■ What this task involves ■
The number of lines containing the word "endTime" is all you should give; count them in the records below.

■ Available data ■

----

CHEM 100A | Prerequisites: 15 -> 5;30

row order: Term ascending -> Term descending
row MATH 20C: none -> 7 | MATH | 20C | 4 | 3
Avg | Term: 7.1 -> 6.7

----

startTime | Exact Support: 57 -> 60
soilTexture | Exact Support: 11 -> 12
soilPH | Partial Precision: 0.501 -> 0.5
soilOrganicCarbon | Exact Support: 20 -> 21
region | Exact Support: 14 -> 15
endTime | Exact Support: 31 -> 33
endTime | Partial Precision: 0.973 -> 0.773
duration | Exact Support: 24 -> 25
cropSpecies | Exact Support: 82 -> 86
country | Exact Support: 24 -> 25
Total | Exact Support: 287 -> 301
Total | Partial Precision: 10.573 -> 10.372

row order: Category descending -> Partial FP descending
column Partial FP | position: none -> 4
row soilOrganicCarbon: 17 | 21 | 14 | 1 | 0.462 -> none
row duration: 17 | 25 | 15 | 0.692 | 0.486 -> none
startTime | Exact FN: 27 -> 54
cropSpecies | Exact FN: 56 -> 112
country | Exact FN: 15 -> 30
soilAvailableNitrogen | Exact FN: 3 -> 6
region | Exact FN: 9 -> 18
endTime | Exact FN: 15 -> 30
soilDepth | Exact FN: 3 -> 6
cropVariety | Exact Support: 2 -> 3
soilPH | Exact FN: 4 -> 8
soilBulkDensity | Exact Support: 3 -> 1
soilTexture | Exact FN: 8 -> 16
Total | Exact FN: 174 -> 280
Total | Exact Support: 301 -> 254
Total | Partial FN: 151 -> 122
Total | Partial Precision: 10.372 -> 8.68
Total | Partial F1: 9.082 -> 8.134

----

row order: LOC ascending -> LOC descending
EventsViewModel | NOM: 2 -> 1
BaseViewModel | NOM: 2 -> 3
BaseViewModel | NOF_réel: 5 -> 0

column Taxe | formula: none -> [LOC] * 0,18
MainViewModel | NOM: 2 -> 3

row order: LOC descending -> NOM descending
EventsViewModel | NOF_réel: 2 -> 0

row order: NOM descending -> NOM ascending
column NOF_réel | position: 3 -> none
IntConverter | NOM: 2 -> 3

----

■ Output for this exercise ■
3